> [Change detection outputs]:
______________________________

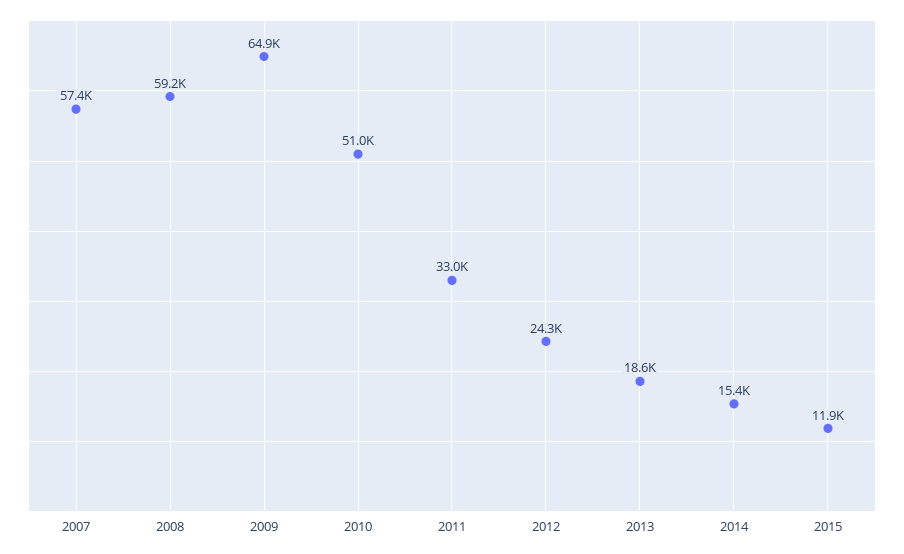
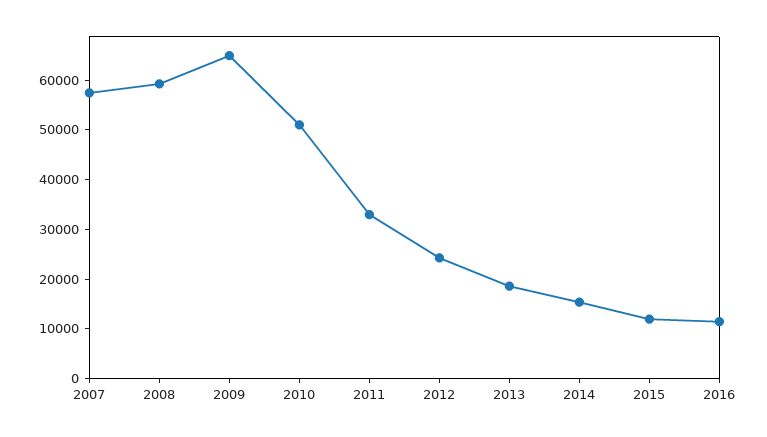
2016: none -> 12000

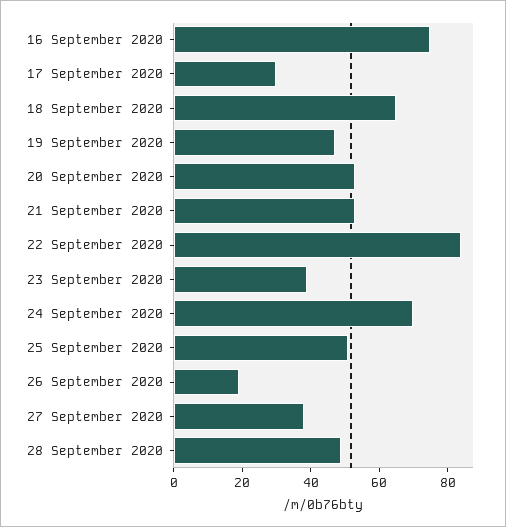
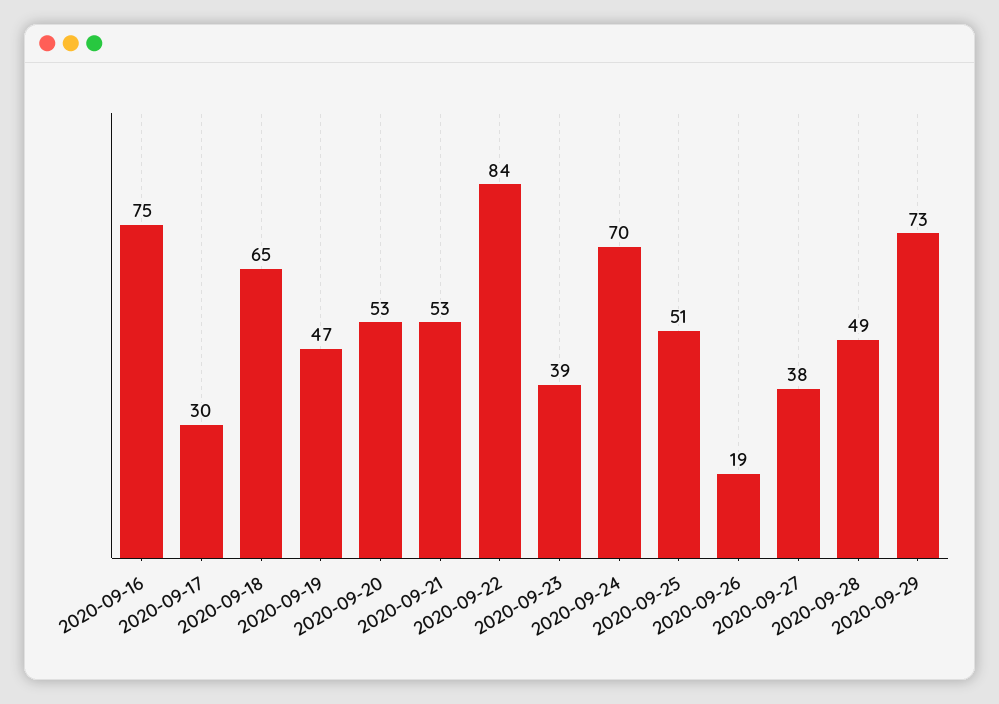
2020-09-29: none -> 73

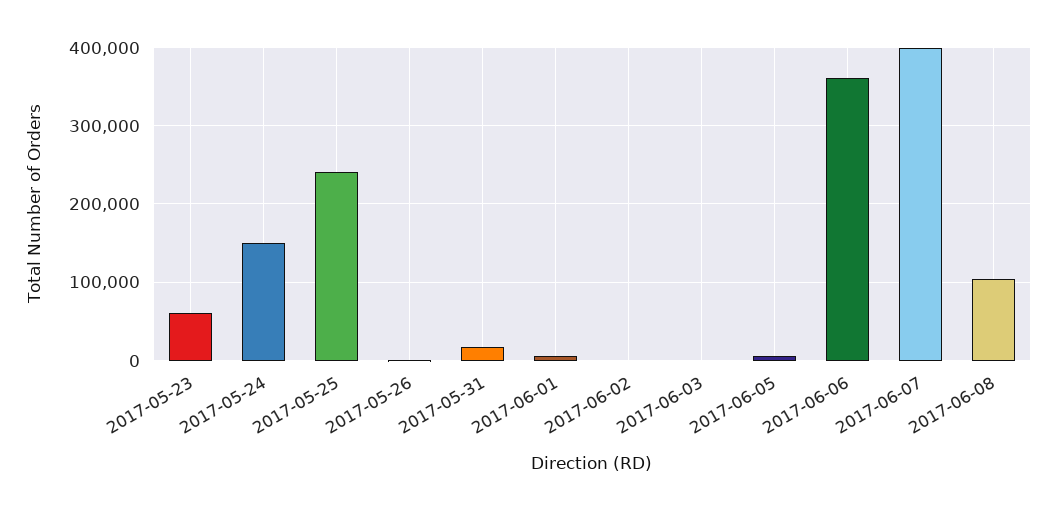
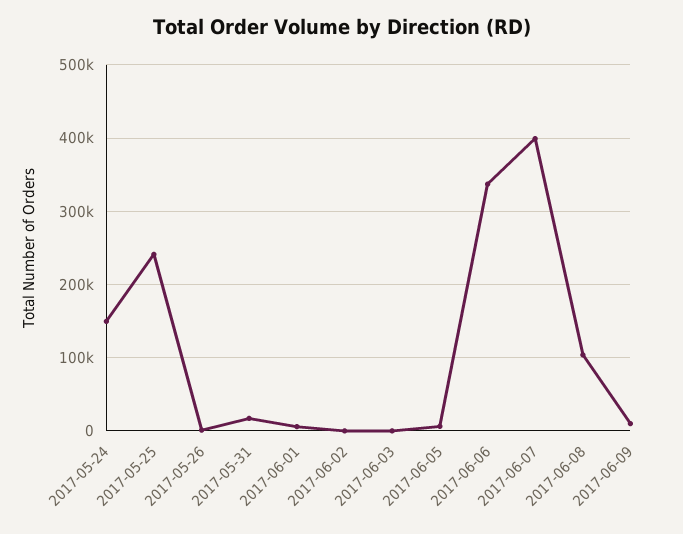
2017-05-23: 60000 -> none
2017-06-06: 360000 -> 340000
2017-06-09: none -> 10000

______________________________

> [Exercise instructions]:
The copy you produce must match the entries above exactly, except that it has no pictures.

> [Answer space]:
2016: none -> 12000

2020-09-29: none -> 73

2017-05-23: 60000 -> none
2017-06-06: 360000 -> 340000
2017-06-09: none -> 10000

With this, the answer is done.